• _What the task asks_
Search the data below for the string "Called". Extract every line that contains it.

• _Materials provided_
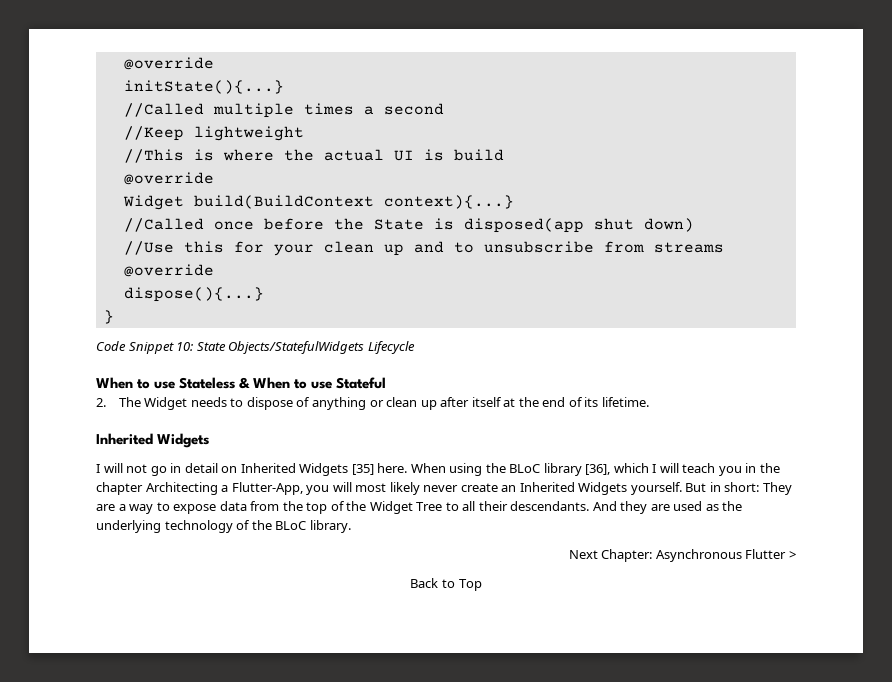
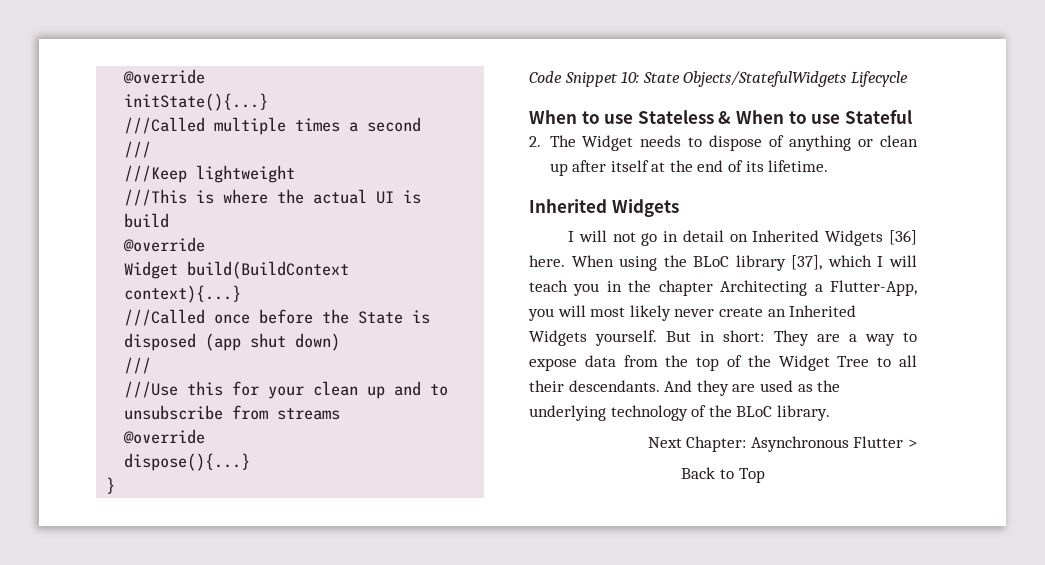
[123,103,204,117] //Called -> [124,117,206,134] ///Called
[123,126,184,141] //Keep -> [124,141,152,158] [124,165,188,183] /// // ///Keep
[123,149,184,163] //This -> [124,189,188,206] ///This
[123,218,204,232] //Called -> [124,309,206,326] ///Called
[463,218,584,233] disposed(app -> [124,333,242,351] disposed (app
[123,241,174,255] //Use -> [124,357,152,374] [124,381,179,398] /// // ///Use
[351,464,374,475] [35] -> [889,230,917,245] [36]
[585,464,611,475] [36], -> [791,255,823,270] [37],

• _The answer_
[123,103,204,117] //Called -> [124,117,206,134] ///Called
[123,218,204,232] //Called -> [124,309,206,326] ///Called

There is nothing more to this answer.